§ **Supplied information**:

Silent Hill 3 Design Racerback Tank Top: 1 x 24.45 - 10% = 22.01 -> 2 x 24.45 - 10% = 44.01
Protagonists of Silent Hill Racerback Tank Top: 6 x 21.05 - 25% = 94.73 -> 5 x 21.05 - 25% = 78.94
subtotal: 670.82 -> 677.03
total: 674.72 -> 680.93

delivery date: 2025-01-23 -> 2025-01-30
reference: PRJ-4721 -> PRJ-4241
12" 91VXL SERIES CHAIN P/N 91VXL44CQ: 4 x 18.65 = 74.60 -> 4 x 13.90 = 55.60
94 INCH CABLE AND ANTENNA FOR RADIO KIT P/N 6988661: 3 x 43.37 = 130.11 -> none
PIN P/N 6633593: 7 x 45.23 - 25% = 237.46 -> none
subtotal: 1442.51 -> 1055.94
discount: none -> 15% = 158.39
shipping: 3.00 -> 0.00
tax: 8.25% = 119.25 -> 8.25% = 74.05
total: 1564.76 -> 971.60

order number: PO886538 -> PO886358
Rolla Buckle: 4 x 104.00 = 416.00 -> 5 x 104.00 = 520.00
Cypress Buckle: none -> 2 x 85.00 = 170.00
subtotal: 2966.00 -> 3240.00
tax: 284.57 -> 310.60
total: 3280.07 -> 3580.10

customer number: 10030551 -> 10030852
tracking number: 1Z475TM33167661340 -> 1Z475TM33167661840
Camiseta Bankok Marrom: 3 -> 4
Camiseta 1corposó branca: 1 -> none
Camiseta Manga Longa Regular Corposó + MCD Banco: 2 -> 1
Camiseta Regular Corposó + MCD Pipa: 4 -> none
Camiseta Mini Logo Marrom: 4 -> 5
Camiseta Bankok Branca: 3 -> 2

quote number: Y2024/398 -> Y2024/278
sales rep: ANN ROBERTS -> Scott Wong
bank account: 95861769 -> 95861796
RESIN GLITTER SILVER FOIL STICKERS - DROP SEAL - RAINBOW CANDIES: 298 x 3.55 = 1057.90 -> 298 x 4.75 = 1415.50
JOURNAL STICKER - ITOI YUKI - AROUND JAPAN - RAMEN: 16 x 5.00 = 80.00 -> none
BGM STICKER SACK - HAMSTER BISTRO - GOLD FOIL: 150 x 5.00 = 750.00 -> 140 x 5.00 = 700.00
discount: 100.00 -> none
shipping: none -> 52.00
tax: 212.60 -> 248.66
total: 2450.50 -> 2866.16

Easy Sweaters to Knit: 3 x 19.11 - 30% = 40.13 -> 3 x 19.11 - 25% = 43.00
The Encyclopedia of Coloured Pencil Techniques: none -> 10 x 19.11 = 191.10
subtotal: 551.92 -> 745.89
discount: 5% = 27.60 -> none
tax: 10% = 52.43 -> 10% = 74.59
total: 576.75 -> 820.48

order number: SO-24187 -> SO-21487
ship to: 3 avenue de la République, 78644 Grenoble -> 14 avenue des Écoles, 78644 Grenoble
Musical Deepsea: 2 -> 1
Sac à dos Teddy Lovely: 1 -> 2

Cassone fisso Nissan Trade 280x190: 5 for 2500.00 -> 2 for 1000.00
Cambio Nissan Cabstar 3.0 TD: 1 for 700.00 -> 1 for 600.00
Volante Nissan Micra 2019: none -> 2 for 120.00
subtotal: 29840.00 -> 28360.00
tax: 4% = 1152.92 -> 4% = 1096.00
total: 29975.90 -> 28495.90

§ **What to produce**: Please give back the records exactly as written, beginning at the first line and including the line that holds "13.90 = 55.60" as the last.

§ **Output**:
Silent Hill 3 Design Racerback Tank Top: 1 x 24.45 - 10% = 22.01 -> 2 x 24.45 - 10% = 44.01
Protagonists of Silent Hill Racerback Tank Top: 6 x 21.05 - 25% = 94.73 -> 5 x 21.05 - 25% = 78.94
subtotal: 670.82 -> 677.03
total: 674.72 -> 680.93

delivery date: 2025-01-23 -> 2025-01-30
reference: PRJ-4721 -> PRJ-4241
12" 91VXL SERIES CHAIN P/N 91VXL44CQ: 4 x 18.65 = 74.60 -> 4 x 13.90 = 55.60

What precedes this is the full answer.